We place the user at the heart of your digital design to build intuitive, useful, and memorable interactions. These moments elevate the perception of your brand and build the trust of current and future customers.
We reduced the bulb failures maintenance overhead by removing the need for costly ‘scouts’ to check if the bulb is working, letting the system report faults automatically.
Updating the firmware on hundreds of thousands of streetlights is a monumental task that requires an innovative solution. To accomplish this, we developed a custom over-the-air update protocol that utilises LoRaWAN radio transmitter and receiver in each light. Drawing inspiration from fast UDP-based transfer protocols, we optimised the technology within the limits of the system. Our team was able to design an efficient patching algorithm that can function in low-memory environments, while also incorporating 50-byte packet transmissions. With all these innovations combined, we were able to create a seamless, reliable system for updating streetlight firmware.

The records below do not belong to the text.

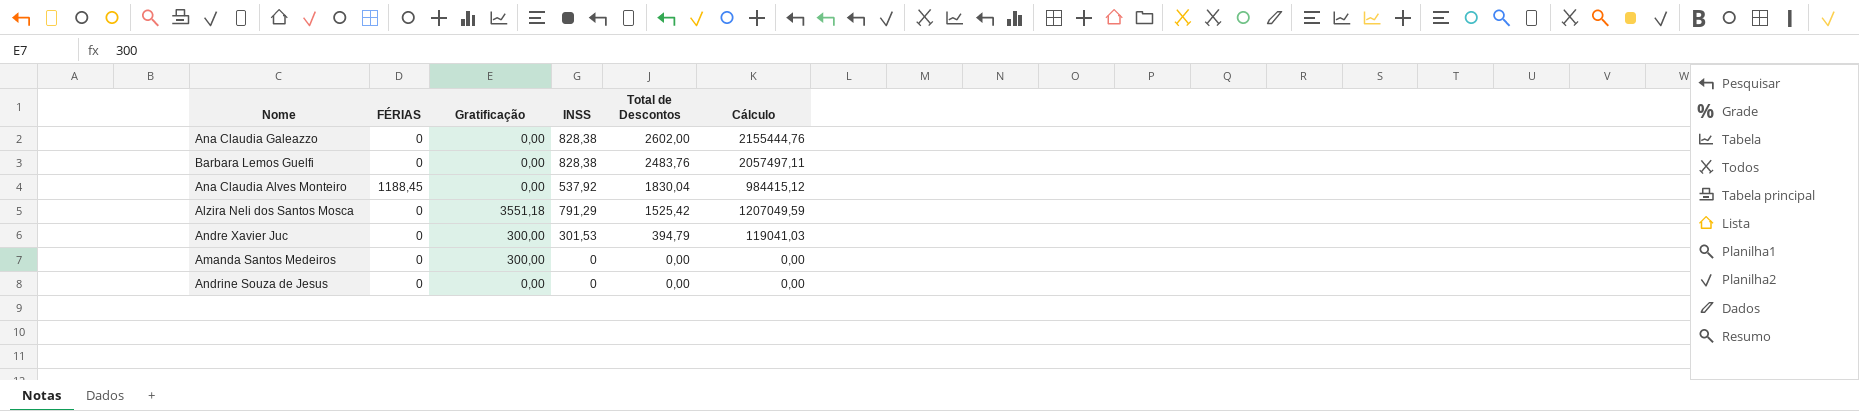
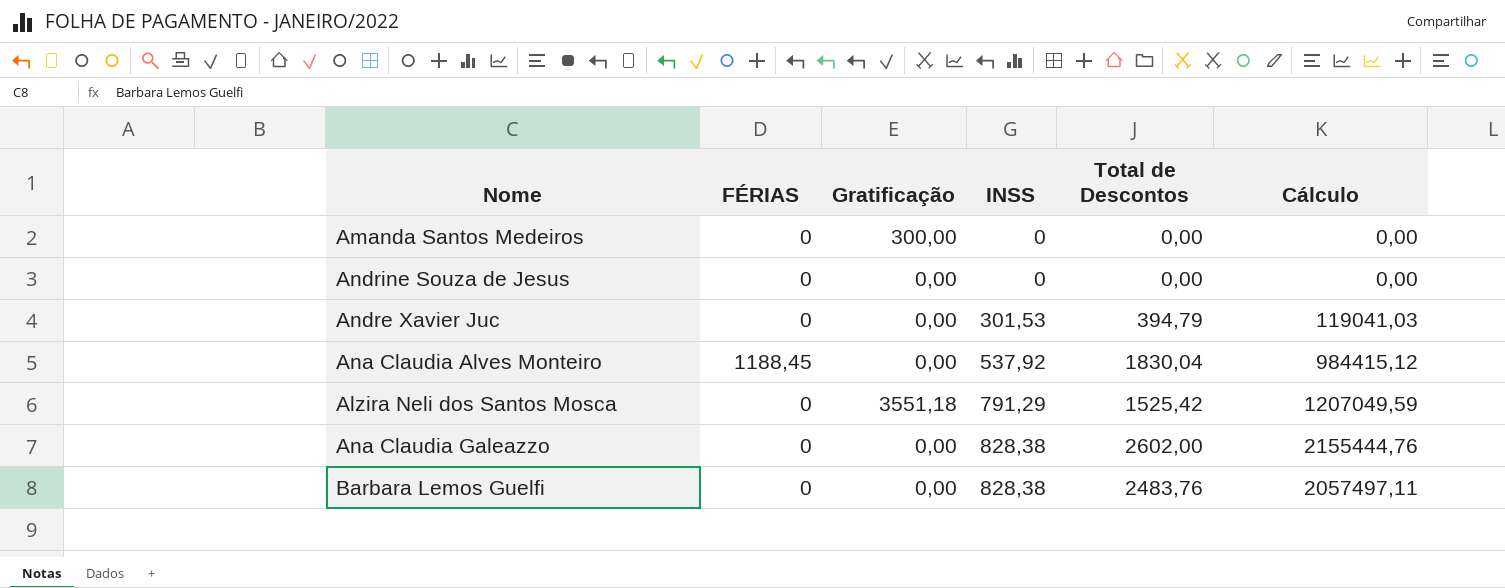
row order: Total de Descontos descending -> INSS ascending
Andre Xavier Juc | Gratificação: 300,00 -> 0,00

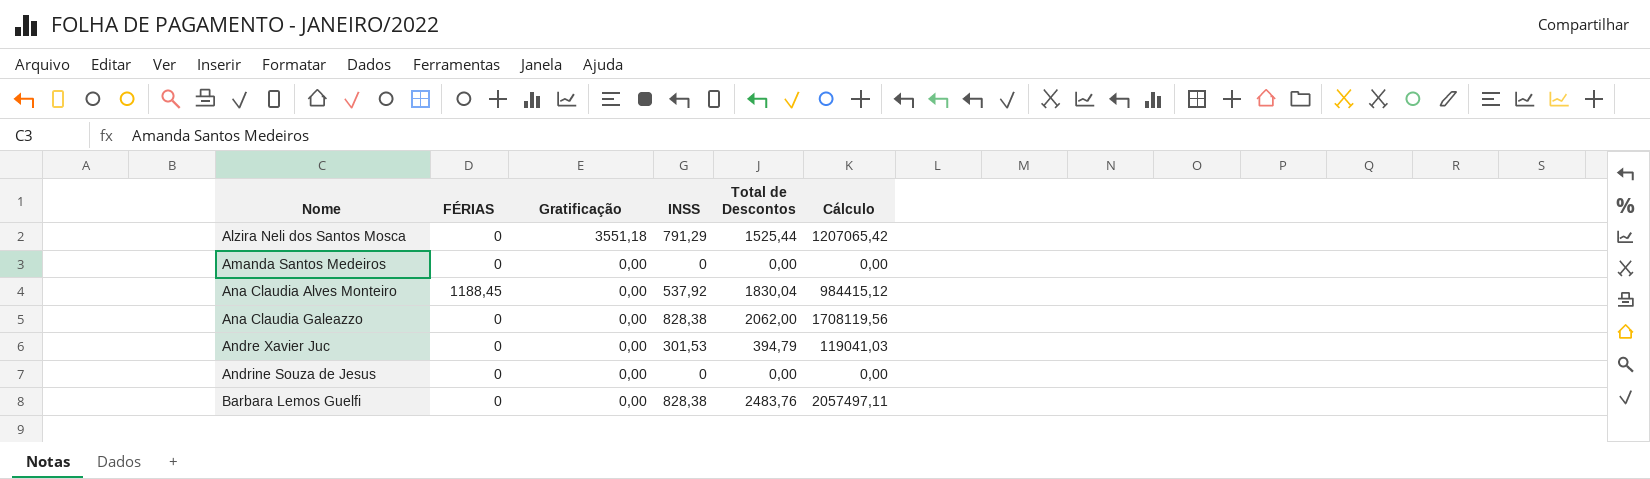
row order: INSS ascending -> Nome ascending
Alzira Neli dos Santos Mosca | Total de Descontos: 1525,42 -> 1525,44
Alzira Neli dos Santos Mosca | Cálculo: 1207049,59 -> 1207065,42
Amanda Santos Medeiros | Gratificação: 300,00 -> 0,00
Ana Claudia Galeazzo | Total de Descontos: 2602,00 -> 2062,00
Ana Claudia Galeazzo | Cálculo: 2155444,76 -> 1708119,56

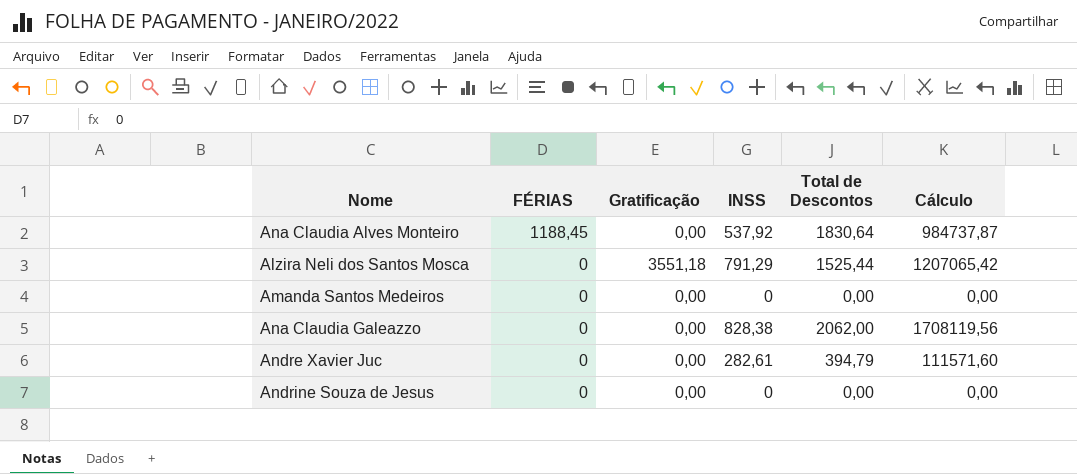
row order: Nome ascending -> FÉRIAS descending
row Barbara Lemos Guelfi: 0 | 0,00 | 828,38 | 2483,76 | 2057497,11 -> none
Ana Claudia Alves Monteiro | Total de Descontos: 1830,04 -> 1830,64
Ana Claudia Alves Monteiro | Cálculo: 984415,12 -> 984737,87
Andre Xavier Juc | INSS: 301,53 -> 282,61
Andre Xavier Juc | Cálculo: 119041,03 -> 111571,60

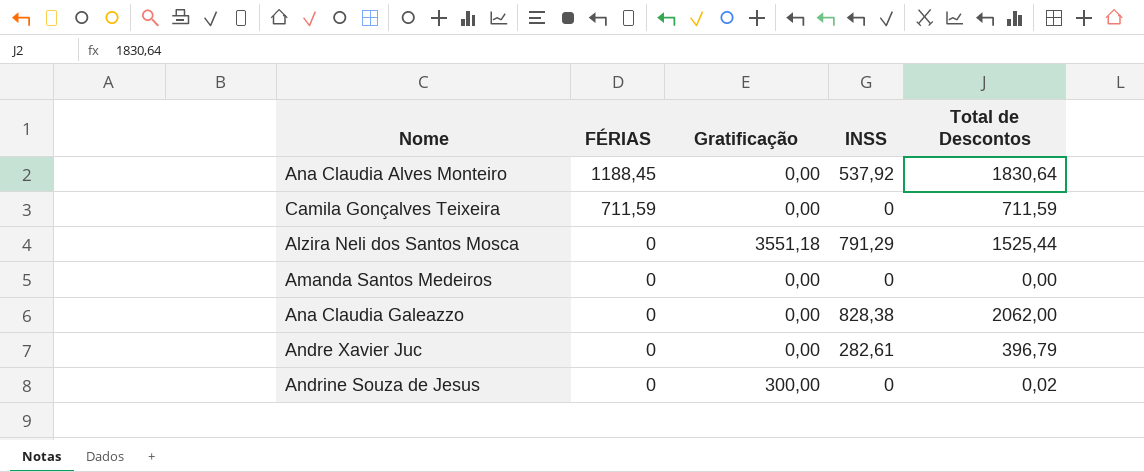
column Cálculo | formula: [INSS] * [Total de Descontos] -> none
row Camila Gonçalves Teixeira: none -> 711,59 | 0,00 | 0 | 711,59
Andre Xavier Juc | Total de Descontos: 394,79 -> 396,79
Andrine Souza de Jesus | Gratificação: 0,00 -> 300,00
Andrine Souza de Jesus | Total de Descontos: 0,00 -> 0,02

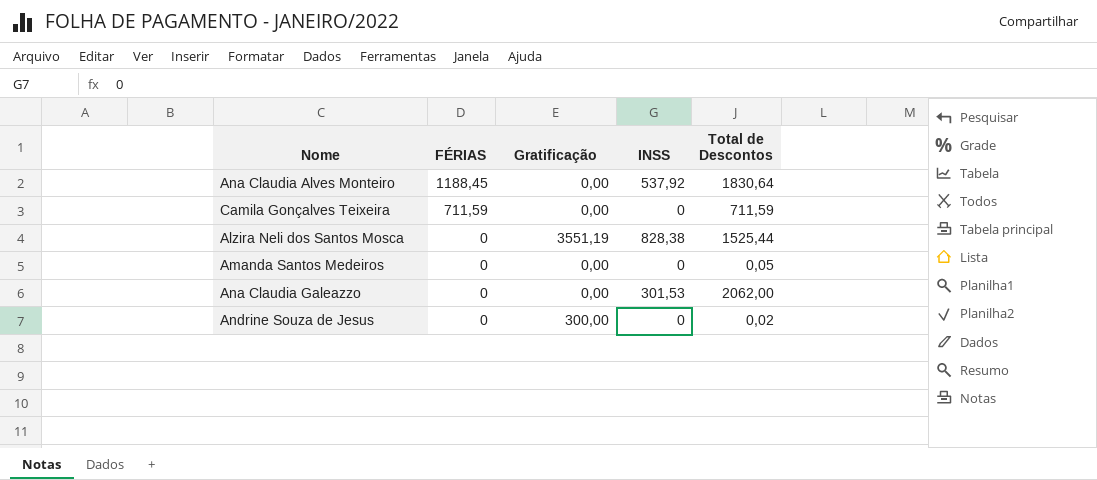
row Andre Xavier Juc: 0 | 0,00 | 282,61 | 396,79 -> none
Alzira Neli dos Santos Mosca | Gratificação: 3551,18 -> 3551,19
Alzira Neli dos Santos Mosca | INSS: 791,29 -> 828,38
Amanda Santos Medeiros | Total de Descontos: 0,00 -> 0,05
Ana Claudia Galeazzo | INSS: 828,38 -> 301,53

Visualising large amounts of data can be a challenging task, and it's especially tricky when it comes to plotting numerous data points. Many solutions involve clustering the points together and displaying a number that corresponds to the number of points in a particular cluster. However, we believe that there's a better way to tackle this problem.
We use cutting-edge technologies to plot all data points in real-time on the GPU of the computer. This innovative approach allows us to create interactive visualisations that are both intuitive and efficient. By utilising technology similar to that employed by Uber, we can provide users with an unprecedented level of detail and clarity, enabling them to explore data sets in a seamless and effective manner.
An essential aspect of this project is the automated test suite, ensuring that every bit of the low-level binary protocols matches the specification accurately. Sometimes this meant testing before firmware had finished being developed. To make this work, we developed simulated versions of the nodes to mimic the packet exchange. To simulate the actual airwaves, we built a larger simulation that takes into account clashing radio transmissions on the same frequency and at the same time.